Monday, 31 August 2009

Stanley Lupino


We don't have precise details of exactly how many trips Lowry made to music halls in Birkenhead, Liverpool, Cambridge or London. However, there are clues scattered amongst his work and his early letters that he was very familiar with music halls which was a popular form of entertainment in the 1920's.

In a letter to his teenage friend Carol Brown in early May 1926, Lowry mentions Stanley Lupino who was a comedian who Lowry must have seen in pantomine or at a music hall.

And then you fairly rubbed it in about being in love with love and not with me. Do I need telling that? Why, as Stanley Lupino says, Why Naow. Collected Letters of Malcolm Lowry Volume 1

Stanley Lupino (15 May 1893 - 10 June 1942) was an English actor, dancer, singer, librettist, director and short story writer.

Lupino began his career as an acrobat and made his stage debut in 1913 and first became known as a music hall performer and played in pantomimes at the Theatre Royal Drury Lane. Between the wars, Lupino wrote and performed in several shows, including Phi-Phi (1922) and From Dover Street to Dixie (1923) at the London Pavilion, and several at the Gaiety Theatre in London, including Love Lies (1929), Hold my Hand (1932), and Sporting Love (1934), which ran for 302 performances.
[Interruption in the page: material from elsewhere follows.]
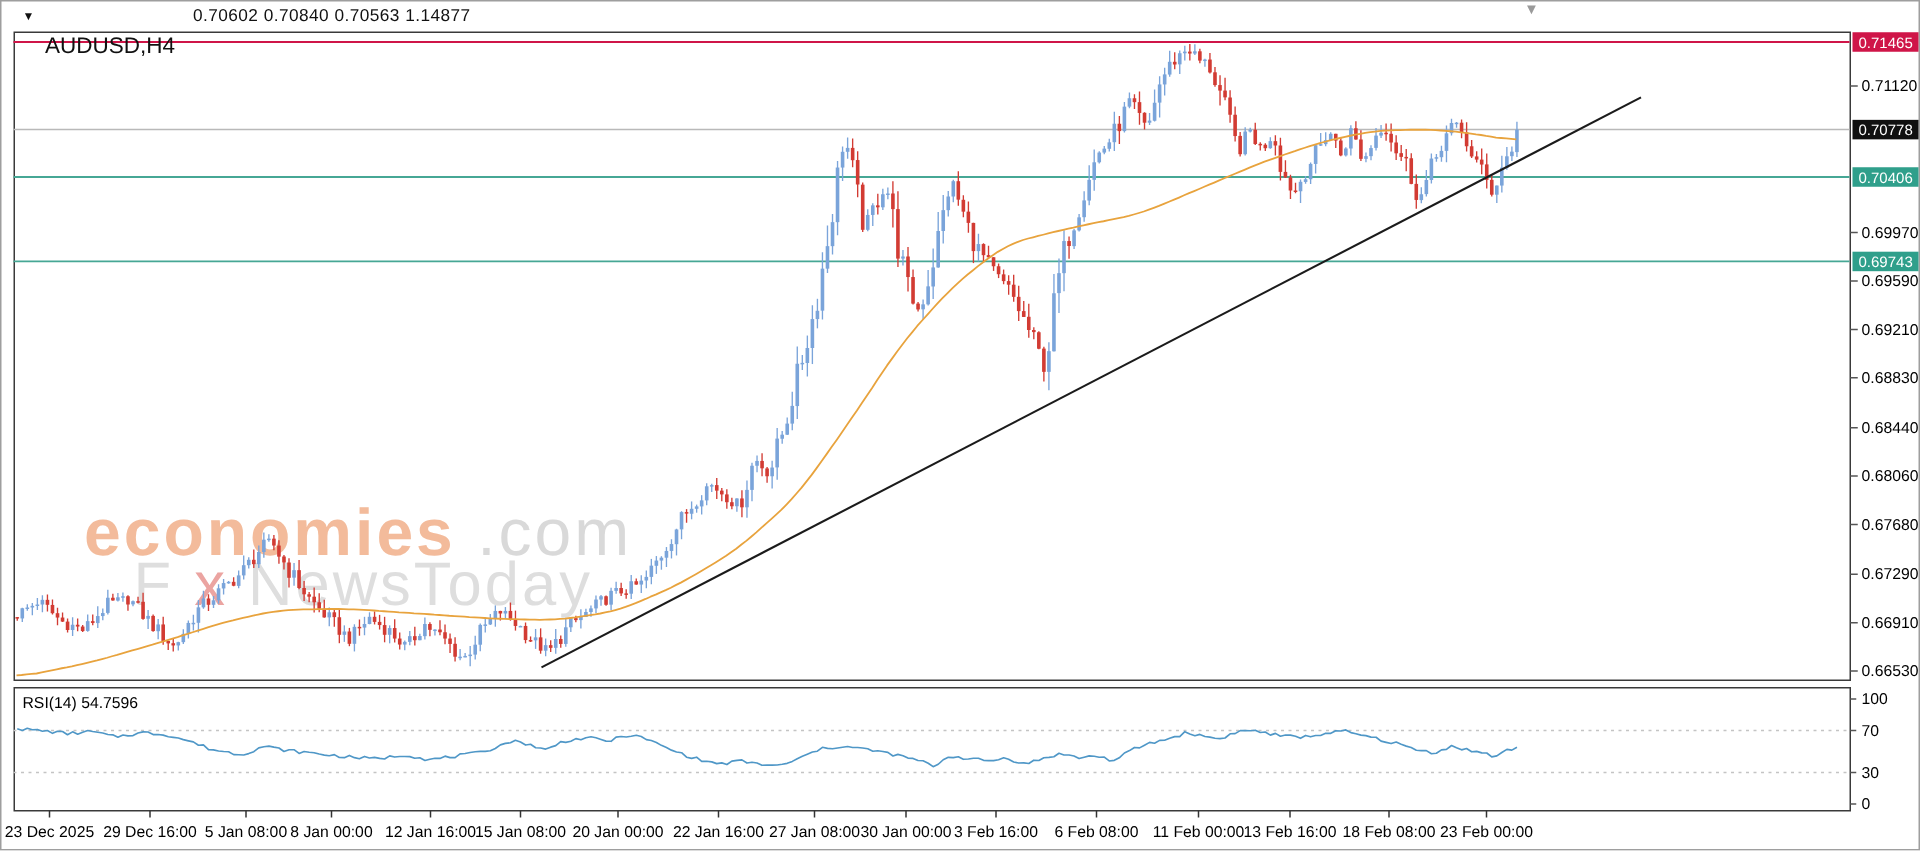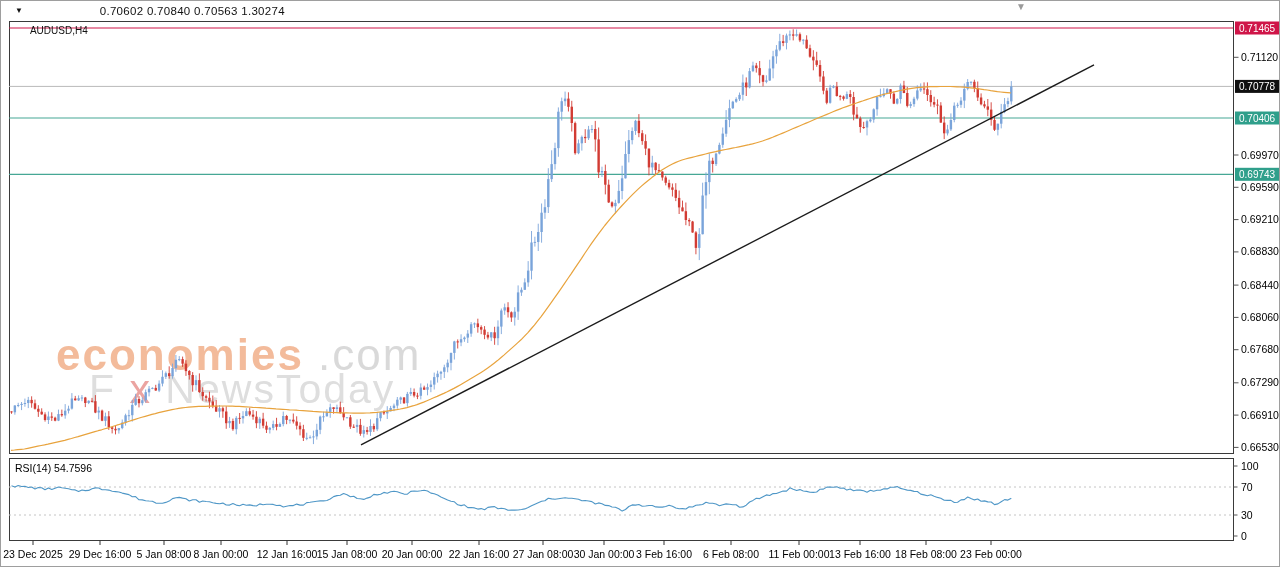"0.70602 0.70840 0.70563 1.30274" span.tb-ohlc { text: 1.30274 -> 1.14877 }
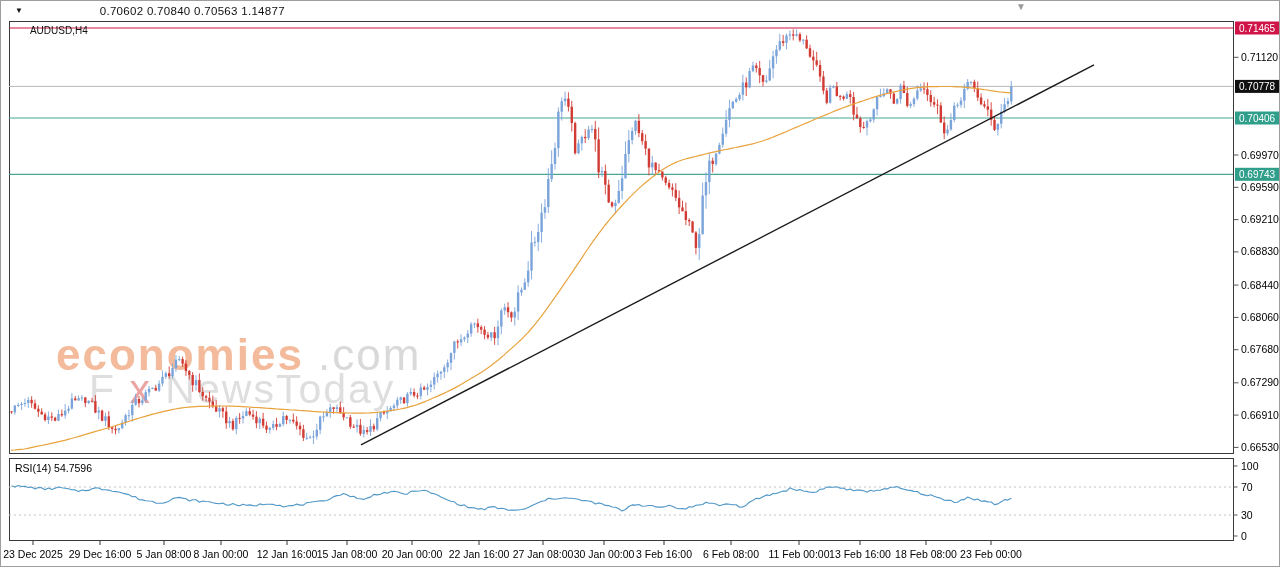"AUDUSD,H4" .tb-sym { font-size: 10px -> 15px }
He also wrote and starred in So this is Love (1929) at Drury Lane. He also performed extensively for BBC radio. Later, he turned to screenwriting and films, although he also continued on stage in works like Lady Behave (1941).

STANLEY LUPINO



Lupino was a member of the celebrated theatrical Lupino family. His father was actor George Lupino. He was the brother of actor Barry Lupino and the father of Ida Lupino. Lupino published From the stocks to the stars: an unconventional autobiography in 1934.